My Opa

When I got home tonight, I found my Opa (“grandfather” in German) online and found out that his neurologist visit didn’t go well today and they’re having to up his dosage of meds to control his Parkinson’s Disease. Ummmm wait a second… Parkinson’s? Apparently, he’s been diagnosed for the last few months and told my mom a few weeks ago. I was a bit irritated that she hadn’t told me but I’m thinking now (after raging about it for a few hours) that she was waiting for a more opportune time when I wasn’t dealing with death and car accidents and other unpleasant things. (I talked to her after I talked to Opa and apparently, she doesn’t know much more than I do. And yes, I refrained from raging at her — after all, this is her father and it’s something she’s dealing with as well.) Opa told me that apparently, he’s suspected that he might have it for a while now and they just confirmed it. When he told me his symptoms, it clicked in my mind and I remember him having some facial tremors in April when I was there and also at my wedding in March 2002. It’s apparently in the early stages and they’re trying to arrest the symptoms. His doctor is predicting a good 5 years before things get too bad which will be when Opa turns 90 years old. It’s a blessing that it’s been diagnosed early; but it’s still sad news because it’s an admission that my grandparents are getting older and their health is starting to go more rapidly.

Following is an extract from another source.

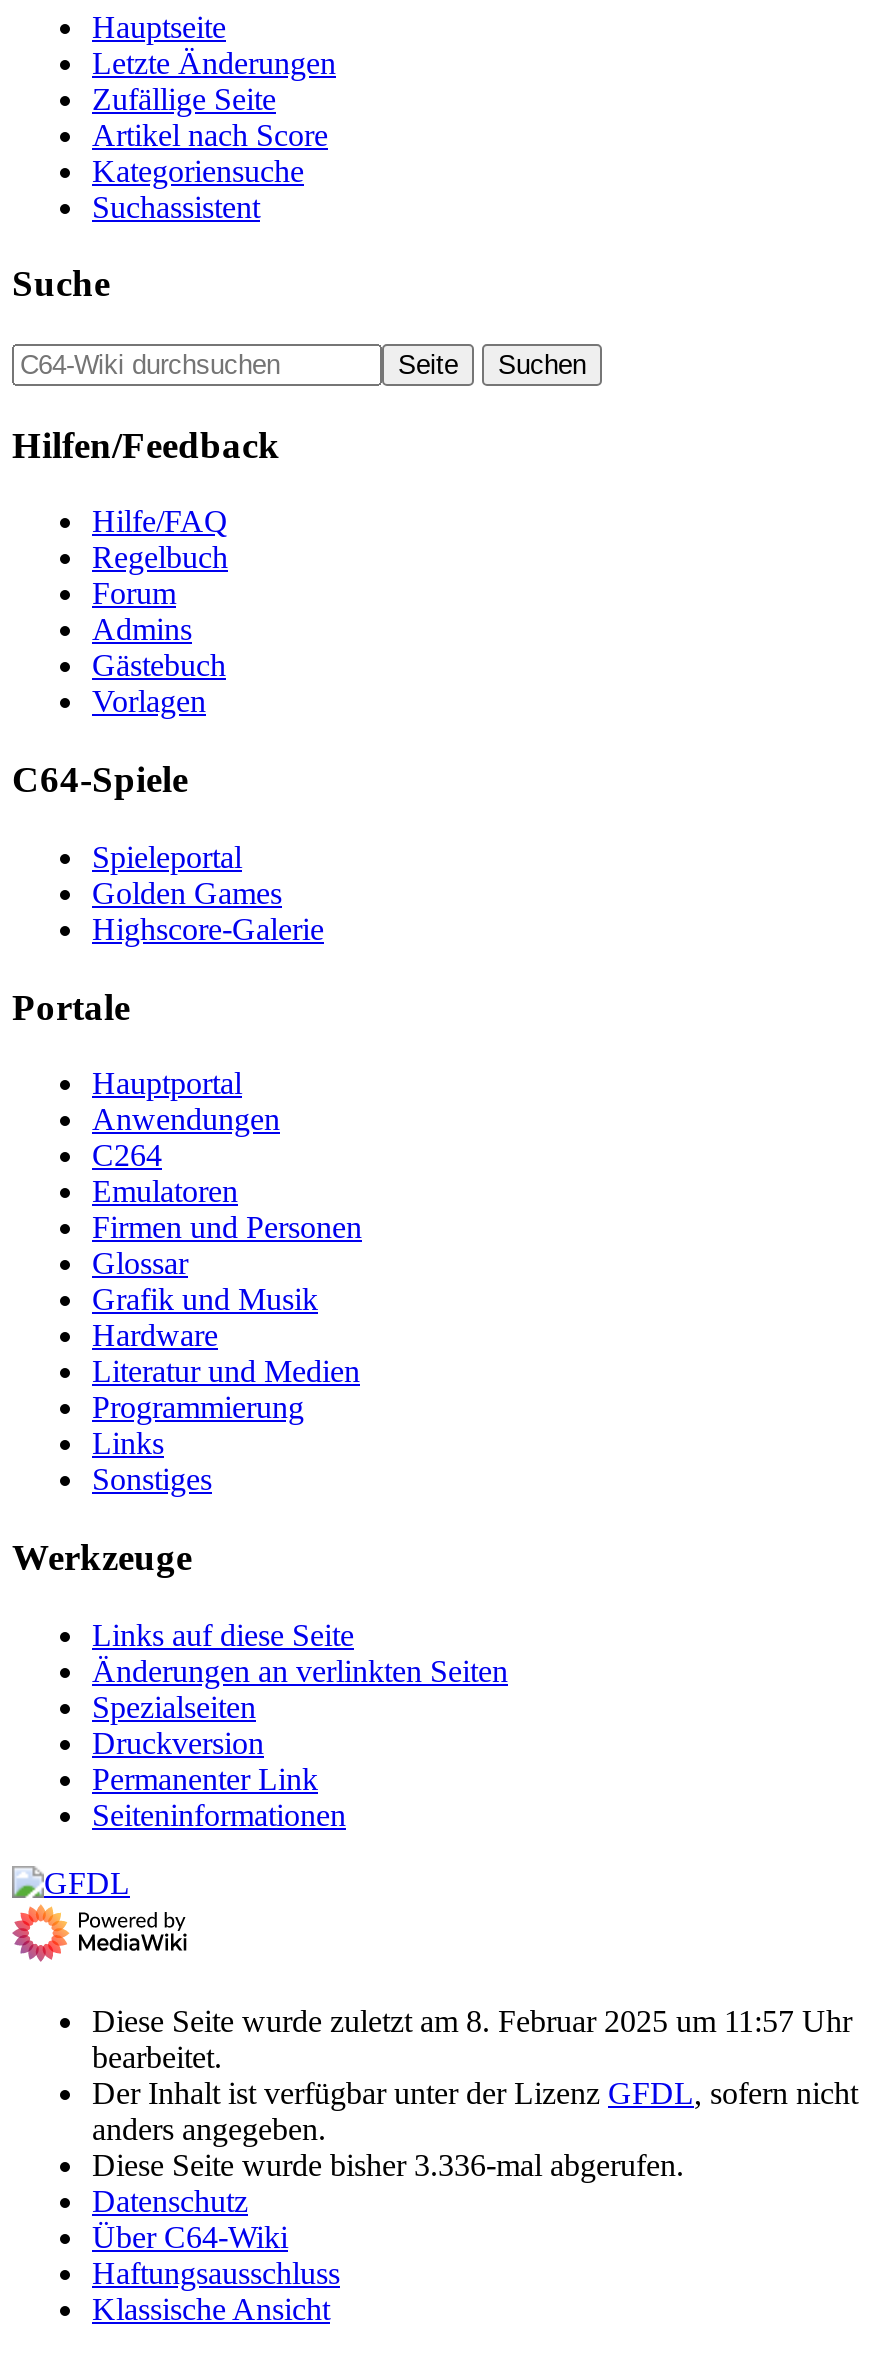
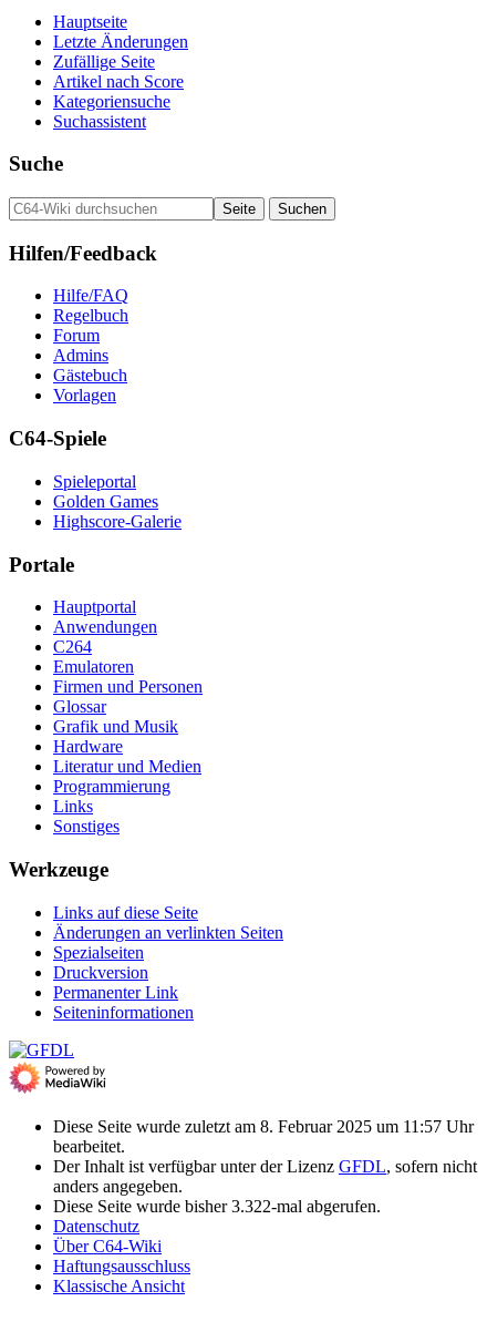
[92,2147,684,2181] Diese Seite wurde bisher 3.336-mal abgerufen. -> [53,1196,381,1215] Diese Seite wurde bisher 3.322-mal abgerufen.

Admittedly, I’m sad and I’m on the verge of tears; but the tears don’t seem to be coming, which means that it’s not my time to cry yet.

As bad as I’m feeling right now, I can’t help but think that this is devestating for my Opa. He is an amazing man and as my mom told me, it’s probably taken him awhile to get used to the idea of having Parkinson’s Disease. This is a man who didn’t graduate from college because WWII started the semester before he would have graduated but still is one of the most literate people I’ve ever met. I memorized quite a bit of poetry as a child because he would talk about poems he’d read or had to memorize when he was in school and I wanted to know what he was talking about. He was a pilot for United Airlines for 30 years and raised four kids. He and my Oma maintain their property in Washington (which is on par with most small farms) and one in the wilds of British Columbia. Parkinson’s is a disease which can rob one of one’s mind and I can’t help but think that such a thought would be devestating for one such as my Opa who is so active, even at 85 years old.

Granted, the doctor did say that Opa would probably have 5 more good years (which means that everything would be bad when he hits 90 years old) but still… I remember my Opa as the one who would take us flying before he had to sell his plane in 1987 due to heart problems and the one who talked of his childhood in Oregon while we were picking wild huckleberries in British Columbia. I remember him swing-dancing with my Oma when music from their college years would come on and taking me to their Episcopal church in Washington where I learned to love liturgy and balancing bulletins, hymnals, and prayerbooks. (This was where I also learned to turn pages with my pinkies and to open the BCP to exactly page 356.)

Abide with me , fast falls the eventide.
The darkness deepens; Lord with me abide.